In reality, the pool had water. The U.S. government, however, assumed that there was no water in the pool and became concerned that the fire at the plant would spew large amounts of radioactive material into the air to be carried toward the Tokyo Metropolitan area. This led the U.S. government to issue an evacuation advisory to U.S. citizens who were within 80 kilometers of the plant. At the time, there was a serious discrepancy in understanding between Japan and the U.S. on the possibility of a worst-case scenario in which the nation’s capital would be contaminated with radiation.
The structure of reactor no. 4 exploded in the morning of March 15. The spent fuel pool on the building’s top floor had stored 1,331 spent fuel rods.
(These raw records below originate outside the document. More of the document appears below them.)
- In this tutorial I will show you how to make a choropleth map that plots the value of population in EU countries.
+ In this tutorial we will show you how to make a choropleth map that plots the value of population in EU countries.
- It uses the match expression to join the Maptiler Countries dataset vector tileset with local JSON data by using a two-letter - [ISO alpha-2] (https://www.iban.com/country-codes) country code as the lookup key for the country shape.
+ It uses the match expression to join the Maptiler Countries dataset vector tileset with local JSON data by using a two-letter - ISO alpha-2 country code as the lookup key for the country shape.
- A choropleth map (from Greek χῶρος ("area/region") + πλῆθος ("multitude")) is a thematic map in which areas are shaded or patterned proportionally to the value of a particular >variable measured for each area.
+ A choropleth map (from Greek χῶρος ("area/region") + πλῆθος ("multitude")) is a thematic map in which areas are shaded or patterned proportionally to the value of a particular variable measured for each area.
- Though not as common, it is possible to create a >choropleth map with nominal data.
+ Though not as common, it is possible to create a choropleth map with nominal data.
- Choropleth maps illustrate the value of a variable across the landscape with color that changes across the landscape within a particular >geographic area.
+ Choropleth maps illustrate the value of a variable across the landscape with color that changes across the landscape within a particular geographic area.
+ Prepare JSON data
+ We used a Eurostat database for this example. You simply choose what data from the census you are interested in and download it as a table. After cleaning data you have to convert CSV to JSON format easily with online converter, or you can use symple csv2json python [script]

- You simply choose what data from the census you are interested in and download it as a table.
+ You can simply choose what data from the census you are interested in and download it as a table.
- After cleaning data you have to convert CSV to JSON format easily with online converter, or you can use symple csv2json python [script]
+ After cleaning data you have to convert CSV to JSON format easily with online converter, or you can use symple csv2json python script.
The office of the Fukushima 10-year project (headed by Professor Kazuto Suzuki at the University of Tokyo), of which I was a member, made an inquiry to TEPCO on this point. According to TEPCO, the company estimated at the time of the accident that if the rods were exposed on the surface of the water, the level of radiation would reach 10 sieverts per hour (10,000 millisieverts) in the area surrounding the building.
The actual radiation level was several orders of magnitude lower than 10 sieverts. In mid-March, the highest level recorded by TEPCO outside of the building was 400 millisieverts. No acute radiation injuries were reported. At the time, TEPCO was publishing all radiation data it monitored, and based on those data, both TEPCO and the government were confident that there was water in the pool.
According to a record of the teleconference of the U.S. Nuclear Regulatory Commission (NRC), it received a report from staff members sent to Tokyo stating that the [fuel] pool lost its walls to the explosion and failed to contain water. Based on this report, the commission’s chairman at the time, Gregory Yatsko, decided to call for the evacuation of U.S. citizens within 80 kilometers of the plant. He also testified at a Congressional hearing that “there is no water in the pool.” In his book published in 2019, Yatsko admitted that this testimony of his was wrong.
Charles Casto, who led a group of NRC officials dispatched to Japan, wrote in his book in 2018 that the NRC group judged there was no water in the pool because they heard that the radiation was extremely high outside of the building, suggesting the strong possibility that the radiation came directly from the fuel.
Casto said during a teleconference on March 17, 2011 (morning of March 18, Japan Time), that a radiation level of 6,000 millisieverts was recorded in the space between reactor no. 2 and no. 3. Another participant of the teleconference also reported hearing the number, to which Cato remarked, “That is a lethal dose.” When asked about this by the Fukushima 10-year project, Casto only said that he vaguely remembered hearing about the lethal level of radiation from another NRC official.
The NRC record also revealed that false information such as “five people received a lethal dose of radiation” and “the radiation level at the facilities and the control room is lethal; it will be impossible to do anything” circulated in the NRC from March 15 to March 17.